FIFA president Infantino suggests 48-team World Cup in 2026

FIFA President Gianni Infantino to visit Goa on Sept.27. Image Source: File Pic
FIFA President Gianni Infantino suggested a 48 team World Cup in 2026. File Pic

Internet Desk: FIFA president Gianni Infantino has floated the idea of a 48 team World Cup from 2026 edition. It is part of an expansion plan by the governing body of world football. At present 38 teams take part in the World Cup.

FIFA President Gianni Infantino outlined the idea that would see 16 teams go home after playing just one game in a new opening playoff round.

The new idea will see a playoff comprising 32 teams. The 16 playoff winners would join 16 seeded teams to begin a 32-team group stage that follows the current World Cup format.

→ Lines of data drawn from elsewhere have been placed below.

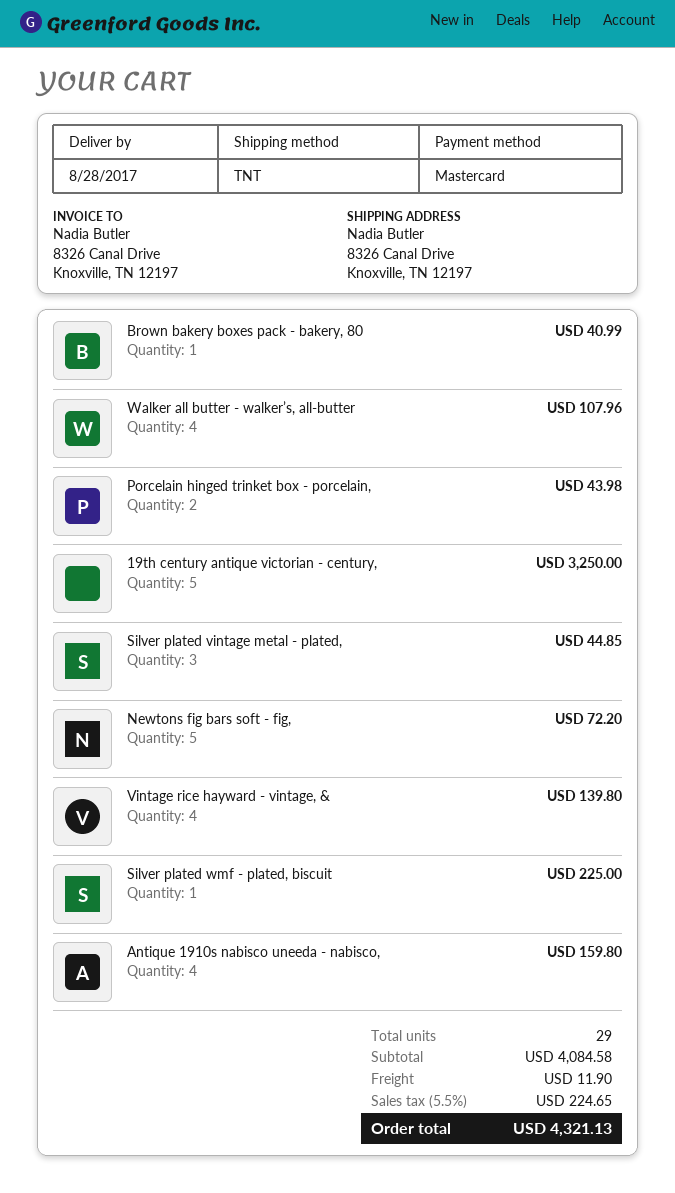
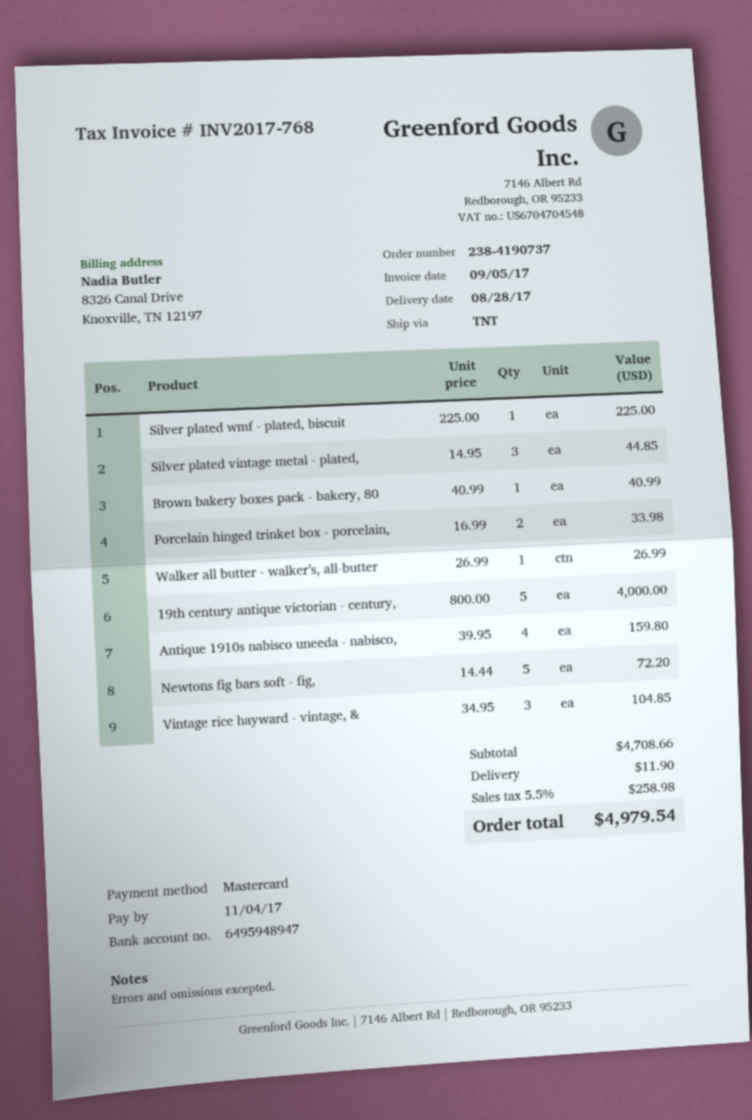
Walker all butter - walker’s, all-butter: 4 for 107.96 -> 1 for 26.99
Porcelain hinged trinket box - porcelain,: 2 for 43.98 -> 2 for 33.98
19th century antique victorian - century,: 5 for 3250.00 -> 5 for 4000.00
Vintage rice hayward - vintage, &: 4 for 139.80 -> 3 for 104.85
subtotal: 4084.58 -> 4708.66
tax: 5.5% = 224.65 -> 5.5% = 258.98
total: 4321.13 -> 4979.54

According to Infantino, “The participation of more countries and regions all over the world would make everyone happy.” The FIFA president was addressing a seminar in Bogota, Colombia.

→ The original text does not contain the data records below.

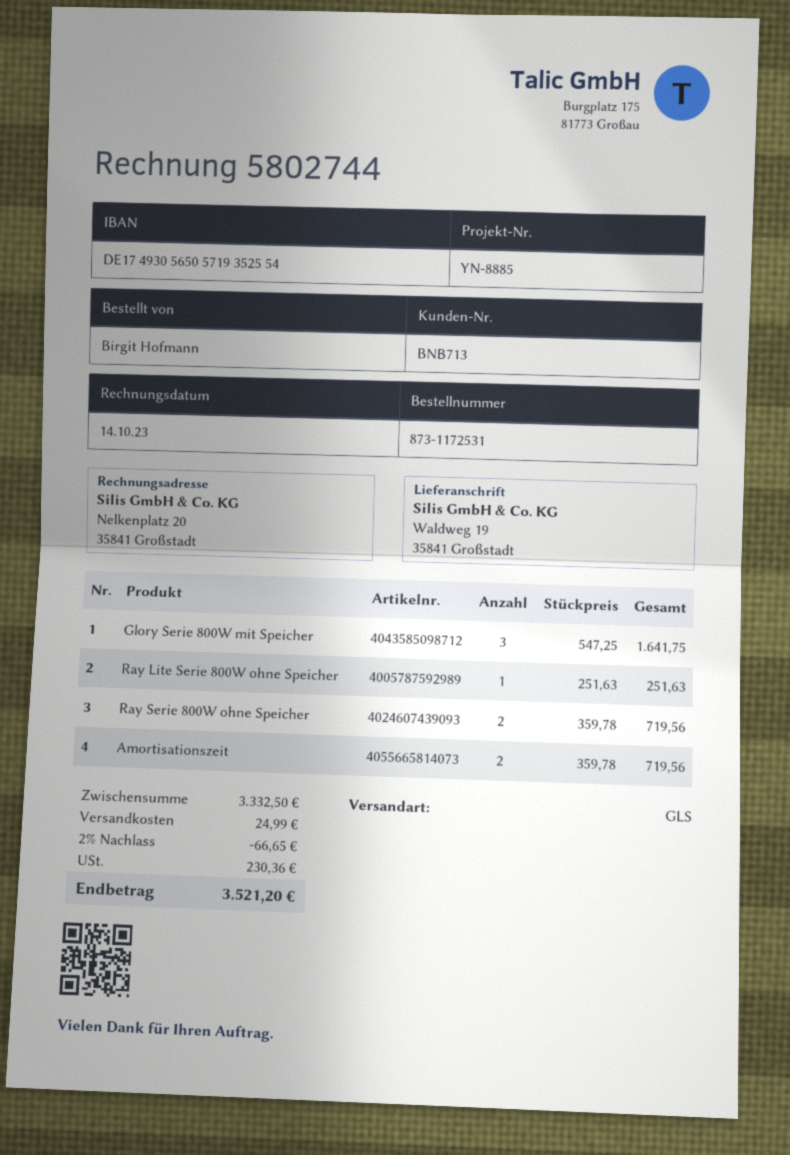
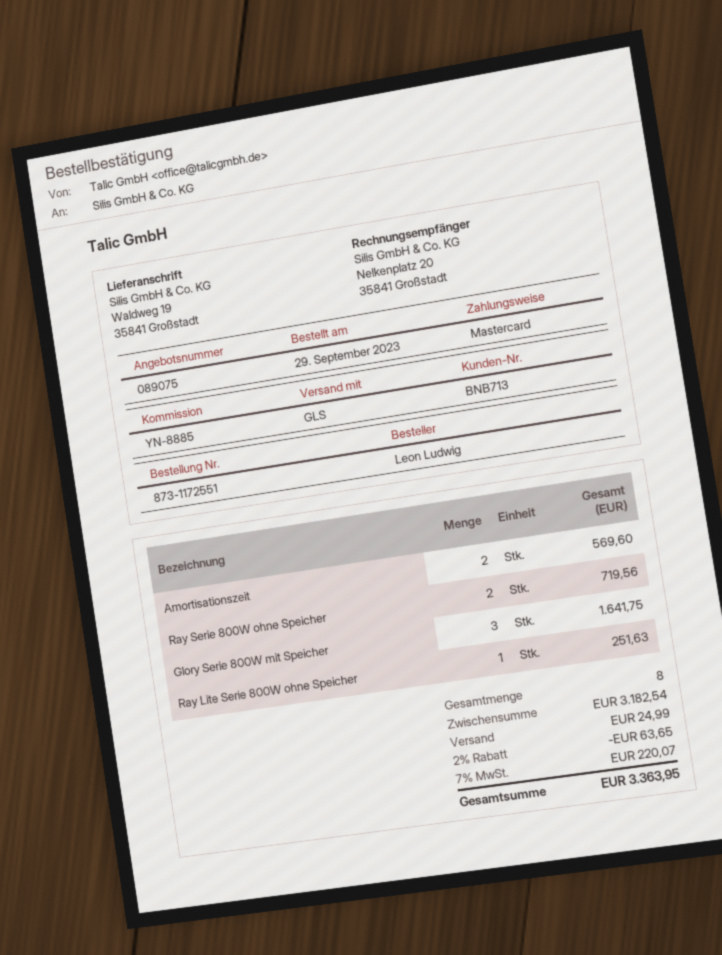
order number: 873-1172531 -> 873-1172551
ordered by: Birgit Hofmann -> Leon Ludwig
Amortisationszeit: 2 for 719.56 -> 2 for 569.60
subtotal: 3332.50 -> 3182.54
discount: 2% = 66.65 -> 2% = 63.65
tax: 230.36 -> 220.07
total: 3521.20 -> 3363.95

Infantino’s suggested format would create a tournament of 80 matches instead of the current 64 — driving up the price broadcasters would pay for rights to the world’s most-watched sports event.

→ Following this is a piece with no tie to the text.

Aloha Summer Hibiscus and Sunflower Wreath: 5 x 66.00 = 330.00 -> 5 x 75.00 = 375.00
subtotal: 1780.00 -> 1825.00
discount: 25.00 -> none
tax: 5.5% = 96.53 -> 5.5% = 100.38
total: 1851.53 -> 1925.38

FIFA earned around $5 billion from the 2014 tournament in Brazil.

The 2026 World Cup format and bidding process will be discussed next week when Infantino chairs a FIFA Council meeting in Zurich.

“You could have a tournament in which the 16 best teams advance to a group stage and the other 16 will came out of a `playoff’ ahead of the group stage, and the World Cup could end up with 48 teams,” Infantino said at a university in the Colombian capital.

How to define the “best” teams could ignite debate if seeding is decided on the merit of recent results, or a national team’s historical record at past World Cups.

On current FIFA rankings, the 16 best teams all come from Europe and South America, except for 15th-ranked Mexico.